Pour l’heure, en 2021, les opérateurs télécoms enregistrent – malgré la crise sanitaire – une hausse de leur chiffre d’affaires total au rythme de 2% à 4% sur un an chaque trimestre, pour atteindre 9,4 milliards d’euros au quatrième trimestre 2021 et totaliser 36,1 milliards en 2021. Selon les calculs de Edition Multimédi@ sur l’année calendaire, cela correspond à une hausse annuelle de 2,5 % entre 2020 (35,238 millions d’euros) et 2021 (36,118 millions d’euros). « Cette progression, qui contraste après plusieurs années (de 2011 à 2020) de recul, est tirée par à la fois les revenus des services mobile et ceux des services fixe », relève l’Arcep. En y regardant de plus près, ce sont les abonnements et forfaits mobile (donc hors cartes prépayées) qui rapportent le plus aux opérateurs télécoms depuis plusieurs années : 3,5 milliards d’euros au quatrième trimestre de 2021 pour un total de 13,5 milliards d’euros sur l’ensemble de l’année, soit une hausse de 5,1% sur un an. Le deuxième poste de recettes le plus élevé pour les opérateurs télécoms réside dans les abonnements d’accès haut et très haut débit à Internet et à la téléphonie (hors autres services Internet comme publicité en ligne ou commerce en ligne) : 2,6 milliards d’euros au quatrième trimestre de 2021 pour un total de 10,2 milliards d’euros sur l’ensemble de l’année, soit une hausse de 5,1 % sur un an. Le fait que ces deux premières sources de revenus des opérateurs télécoms (forfaits et abonnements mobile et fixe) affichent le même taux de croissance l’an dernier (5,1 %) n’est que pure coïncidence, mais cette hausse significative prouve que les consommateurs paient plus cher leurs accès télécoms.
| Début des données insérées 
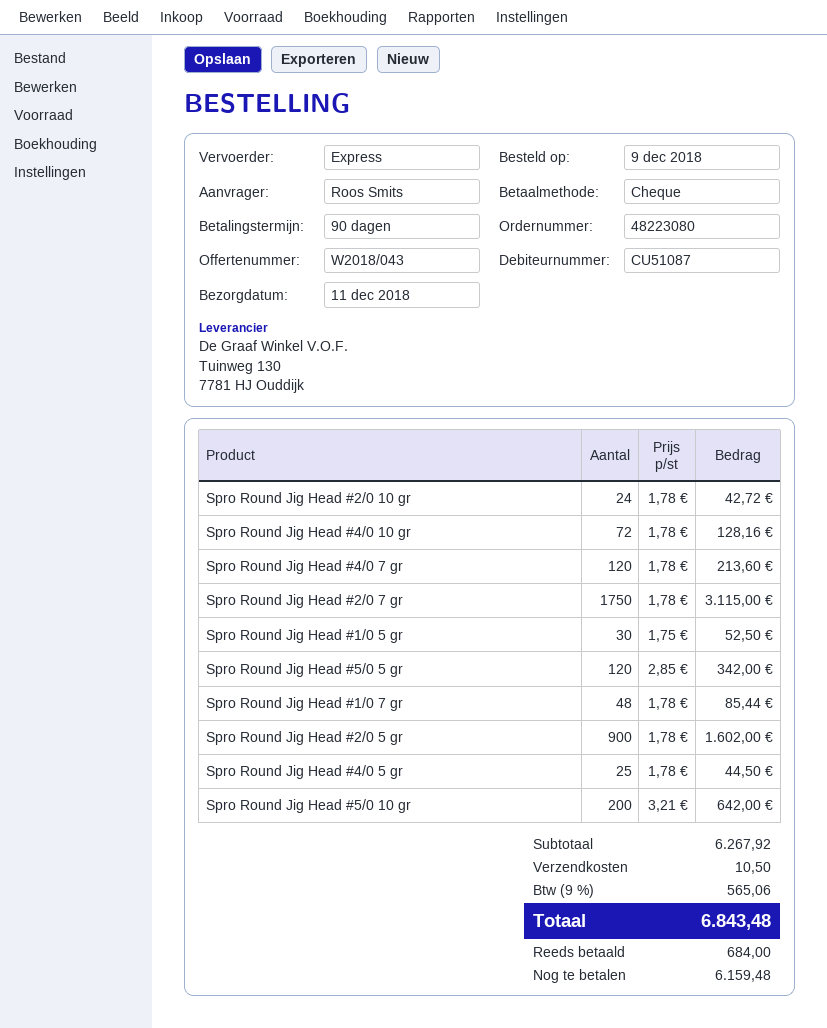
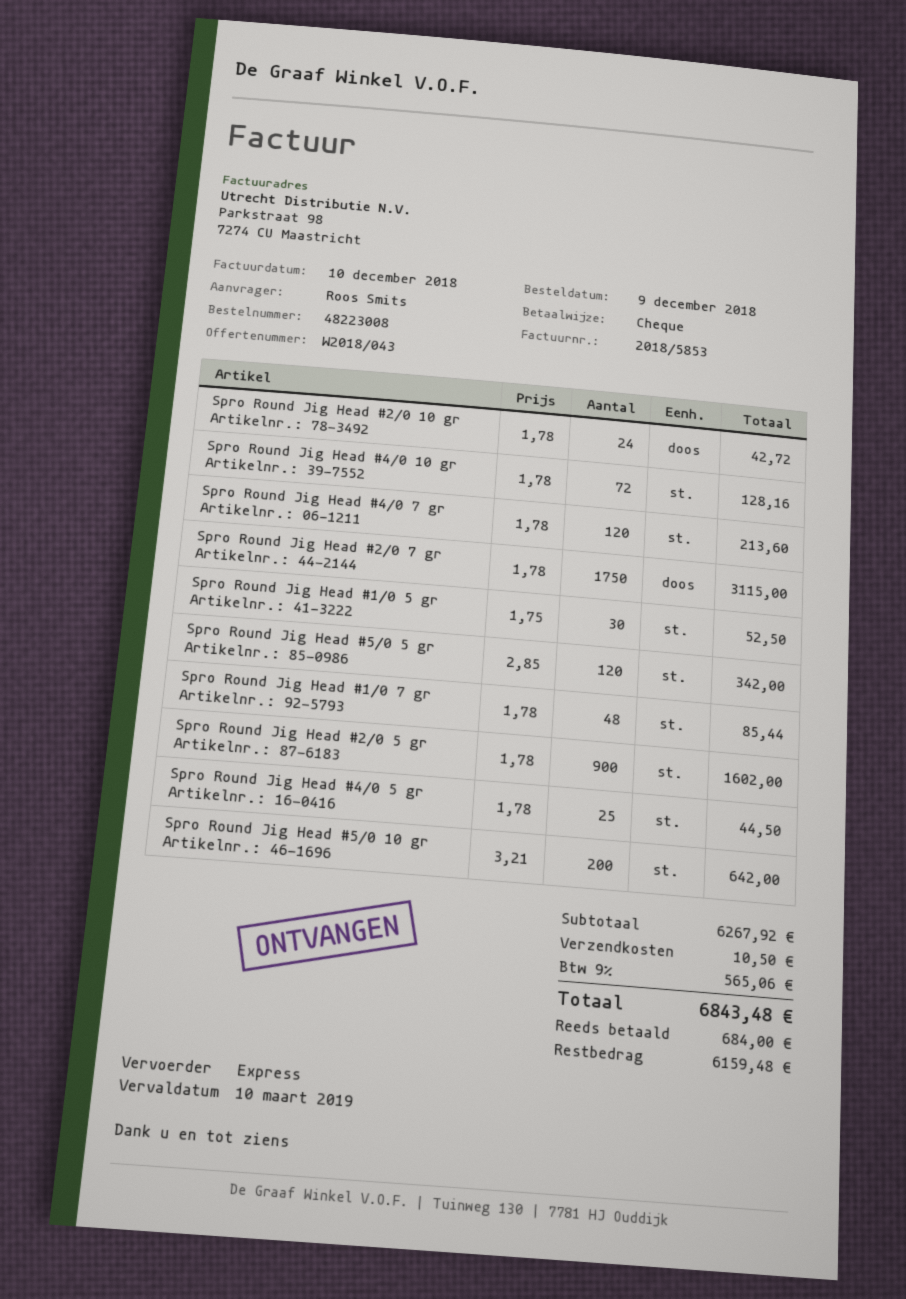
order number: 48223080 -> 48223008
Il faut s’attendre à ce que ces hausses tarifaires pour le client final se poursuivent voire s’amplifient avec la généralisation de la fibre et de la 5G aux forfaits plus coûteux.

Les terminaux mobiles rapportent
Quant à la troisième source de revenu des opérateurs télécoms, elle correspond à location ou à la vente de terminaux mobiles tels que les smartphones (n’étant pas comptabilisée ici la vente de terminaux de téléphonie et Internet fixes plus marginale et en déclin) pour un total de 1,1 milliard d’euros au quatrième trimestre de 2021 et un total de 3,3 milliards d’euros sur l’ensemble de l’année, soit une hausse là aussi non négligeable de 7,1 % sur un an. Non seulement ce poste a franchi l’an dernier la barre du milliard d’euros de chiffre d’affaires, mais aussi affiche une hausse supérieure à celles des accès fixe ou mobile. Pour la hausse des ventes d’accès fixe à Internet, par exemple, l’Arcep souligne que « cet accroissement s’explique en partie par l’accélération de la transition du cuivre vers la fibre optique ». D’autant que, pour la première fois, le nombre d’abonnements FTTH (14,4 millions au 31 décembre 2021) dépasse celui des abonnements ADSL/VDSL (12,4 millions). Et le terrain est favorable à la poursuite voire à l’accélération des hausses tarifaires fixes, puisque la fibre est orientée à la hausse et le cuivre à la baisse. « Au total, au 31 décembre 2021, 58 % du nombre total d’abonnements à Internet sont à très haut débit, dont près de 80 % en fibre optique de bout en bout. Parallèlement, le nombre de locaux raccordables au réseau FTTH progresse également fortement chaque année : 29,7millions de locaux le sont ce trimestre, soit + 5,5 millions en un an », détaille l’Arcep.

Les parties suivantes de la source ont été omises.